Sucre
- Alexis Dewez

- 15 févr. 2024
- 3 min de lecture
Le sucre, avec le gras, c'est la voie d'accès à une source d'énergie. Physiologiquement il a une caractéristique très addictive et physiquement il est très facile à produire en grande quantité pour peu d'investissement financier. Dès lors, la production industrielle en a mis de plus en plus dans toutes leurs productions alimentaires(ainsi que des additifs et de mauvais gras), voyant leur profits augmenter en parallèle.
S'en suivit une augmentation de l'obésité, du diabète, et de bien d'autres désordres physiologiques...
Il n'y a aucune raison de diaboliser le sucre mais de là à en consommer de grandes quantités toute la journée, tous les jours, à long terme cela n'est pas sans conséquence.
Un élément qui passe souvent inaperçu est que tous les féculents sont essentiellement des glucides, la pyramide alimentaire qu'on nous a vendue il y a déjà longtemps est entièrement basée là dessus.

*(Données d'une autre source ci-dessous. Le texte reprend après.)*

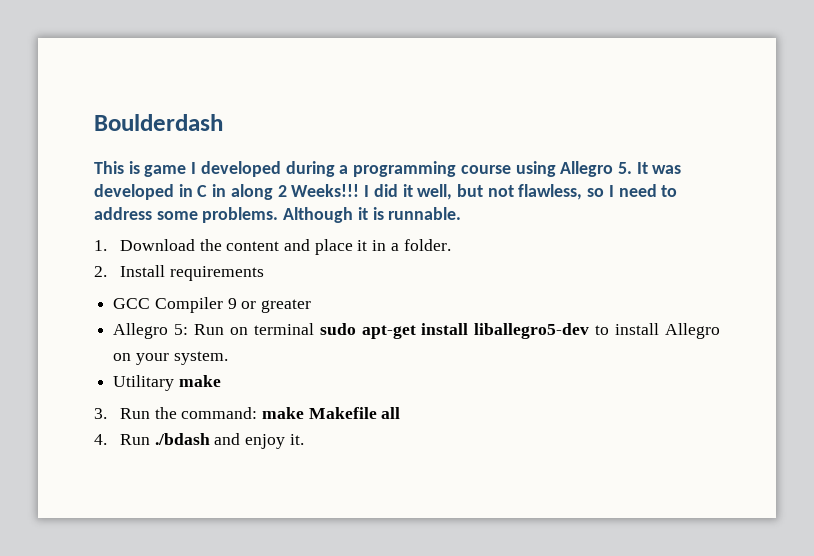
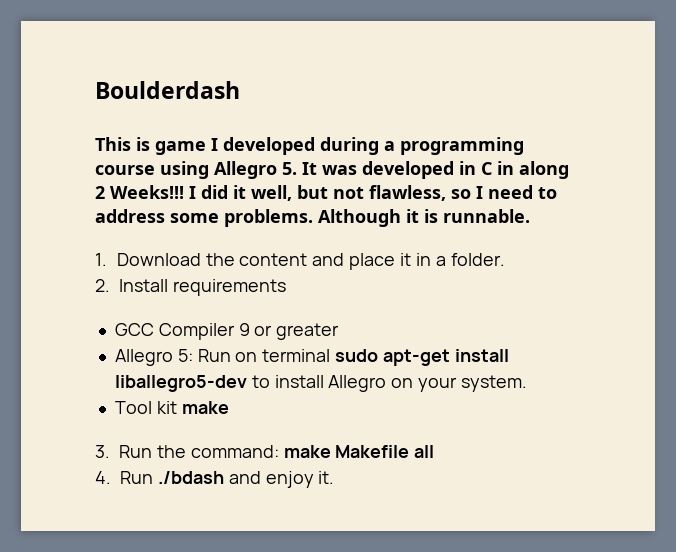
- Utilitary make
+ Tool kit make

Le sucre peut rester un plaisir sain à condition de savoir en gérer sa consommation.
Pour notre corps, le problème c'est le trop d'un coup, une contrainte telle qu'il doit l'évacuer du sang, le stocker ailleurs et vite sous peine de mort, le corps sait faire cela, mais tous les jours du matin au soir pendant des années, le terrain biologique s'en voit modifié et les souffrances arrivent.

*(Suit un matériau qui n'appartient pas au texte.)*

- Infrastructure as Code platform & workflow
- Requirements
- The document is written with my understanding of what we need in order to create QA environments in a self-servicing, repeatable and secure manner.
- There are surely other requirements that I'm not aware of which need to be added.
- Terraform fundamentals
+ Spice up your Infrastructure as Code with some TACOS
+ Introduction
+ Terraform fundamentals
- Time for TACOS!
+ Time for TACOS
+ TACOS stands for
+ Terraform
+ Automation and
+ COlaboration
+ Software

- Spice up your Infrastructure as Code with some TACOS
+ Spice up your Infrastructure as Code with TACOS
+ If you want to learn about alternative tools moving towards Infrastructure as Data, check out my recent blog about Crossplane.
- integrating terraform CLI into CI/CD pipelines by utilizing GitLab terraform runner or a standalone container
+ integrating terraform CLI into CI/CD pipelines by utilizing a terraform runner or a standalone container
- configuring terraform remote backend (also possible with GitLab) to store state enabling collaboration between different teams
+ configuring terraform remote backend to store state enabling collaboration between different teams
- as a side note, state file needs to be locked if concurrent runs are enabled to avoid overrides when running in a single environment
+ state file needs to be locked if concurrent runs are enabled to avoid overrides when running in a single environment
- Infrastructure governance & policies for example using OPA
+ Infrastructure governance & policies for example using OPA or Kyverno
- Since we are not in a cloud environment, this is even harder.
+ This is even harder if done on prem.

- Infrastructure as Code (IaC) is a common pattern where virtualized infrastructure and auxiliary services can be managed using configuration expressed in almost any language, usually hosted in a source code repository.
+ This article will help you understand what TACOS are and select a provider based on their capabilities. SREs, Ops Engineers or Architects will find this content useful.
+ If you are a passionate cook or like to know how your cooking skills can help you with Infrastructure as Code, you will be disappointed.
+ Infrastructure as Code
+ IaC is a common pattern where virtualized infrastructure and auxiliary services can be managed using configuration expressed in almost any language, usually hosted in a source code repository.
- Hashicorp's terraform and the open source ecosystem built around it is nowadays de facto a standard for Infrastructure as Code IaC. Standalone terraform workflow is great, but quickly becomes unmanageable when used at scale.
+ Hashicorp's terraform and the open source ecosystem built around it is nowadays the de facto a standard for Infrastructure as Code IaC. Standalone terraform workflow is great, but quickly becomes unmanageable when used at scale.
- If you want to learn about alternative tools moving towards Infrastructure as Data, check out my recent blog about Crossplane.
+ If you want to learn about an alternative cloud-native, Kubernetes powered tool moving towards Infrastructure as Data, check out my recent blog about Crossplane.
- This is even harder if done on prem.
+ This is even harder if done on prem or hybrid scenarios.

Nous ne sommes pas tous égaux avec cela, comment on assimile ces sucres, comment on est sensible à son pouvoir addictif, bien se connaitre restera toujours une clé essentielle.

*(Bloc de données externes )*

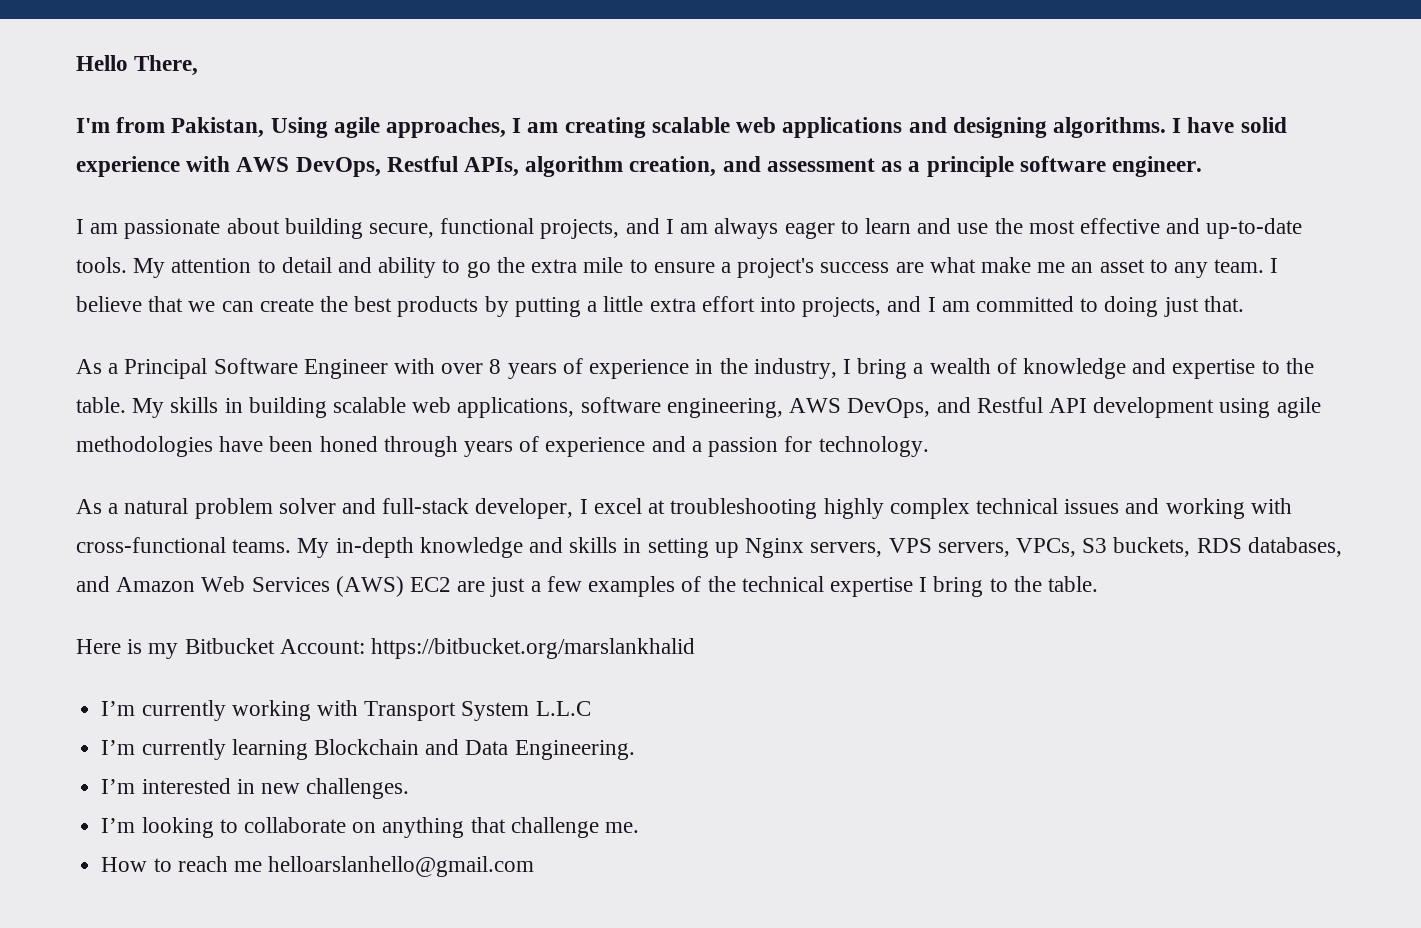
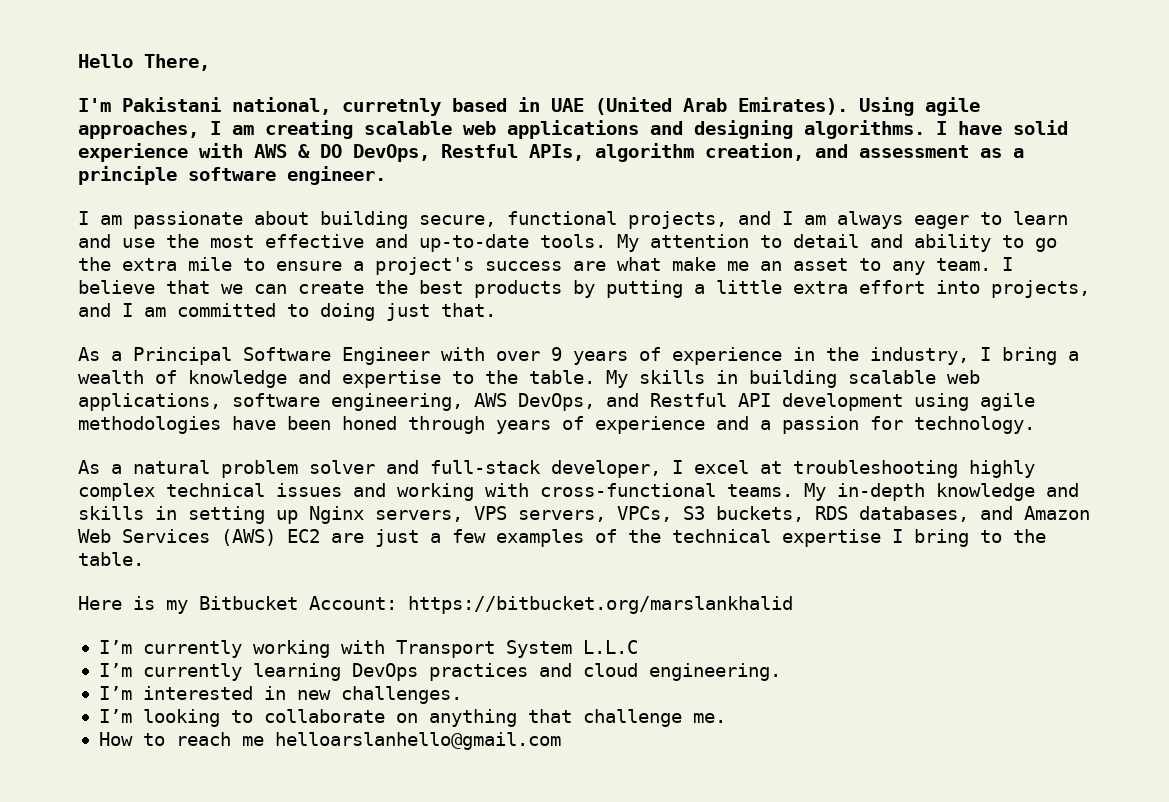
- I'm from Pakistan, Using agile approaches, I am creating scalable web applications and designing algorithms.
+ I'm Pakistani national, curretnly based in UAE (United Arab Emirates). Using agile approaches, I am creating scalable web applications and designing algorithms.
- I have solid experience with AWS DevOps, Restful APIs, algorithm creation, and assessment as a principle software engineer.
+ I have solid experience with AWS & DO DevOps, Restful APIs, algorithm creation, and assessment as a principle software engineer.
- As a Principal Software Engineer with over 8 years of experience in the industry, I bring a wealth of knowledge and expertise to the table.
+ As a Principal Software Engineer with over 9 years of experience in the industry, I bring a wealth of knowledge and expertise to the table.
- I’m currently learning Blockchain and Data Engineering.
+ I’m currently learning DevOps practices and cloud engineering.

Et que peut-on y changer ?
Le sucre n'est qu'un exemple du caractère sociétal qui nous pousse à aller vite, à gagner toujours plus en vitesse, il est clair que cette vitesse concerne uniquement notre capacité de consommation, je ne vois guère d'augmentation de nos satisfactions, de nos contentements profonds face à la vie, du moins pas due aux poussées des forces financières dominantes actuellement.
Une voie rapide n'est pas toujours le meilleur chemin, une fois qu'on est plus ébloui par la sensation grisante de la vitesse, que l'on commence à voir où mène cette voie, sa finalité, on voit aussi qu'il y a une voie de sortie, avec des bandes de ralentissement plus ou moins confortables.
Pour le sucre, la première est le moment où l'on fait ces courses, choisir quelles formes de sucre nous avons besoin, dans leurs quantités bien entendu mais aussi dans leurs qualités.
De nombreuses sortes de sucre existent dans la nature avec des impacts très différents sur notre organisme. Parmi ceux qui ont des qualités positives je peux citer les fruits, les sirops naturels, le miel, des céréales anciennes et complètes, le xylitol(dangereux pour les animaux), le stévia...
Ensuite, comme voie de sortie, il y a les moments où l'on mange, je ne suis pas obligé de manger tout le temps, je ne suis pas obligé de manger des glucides à chaque repas.
Et puis, il y a les moments où je mange, par quoi vais-je commencer mon repas changera l'impact des glucides sur mon corps( le livre "glucose révolution" est excellent à ce sujet), pour faire simple je ne commence pas par manger quoi que ce soit qui contienne des glucides en premier, d'abord une salade avec de la vinaigrette par exemple fait déjà une belle différence.
Et aussi, il y a des voies de sorties plus brutales telles que explorer des habitudes alimentaires comme l'alimentation paléo, les diètes cétogènes, le jeûne intermittent, ces voies demandent un minimum de connaissance ou un encadrement adéquat.
Notre rapport au sucre correspond à notre rapport à l'énergie.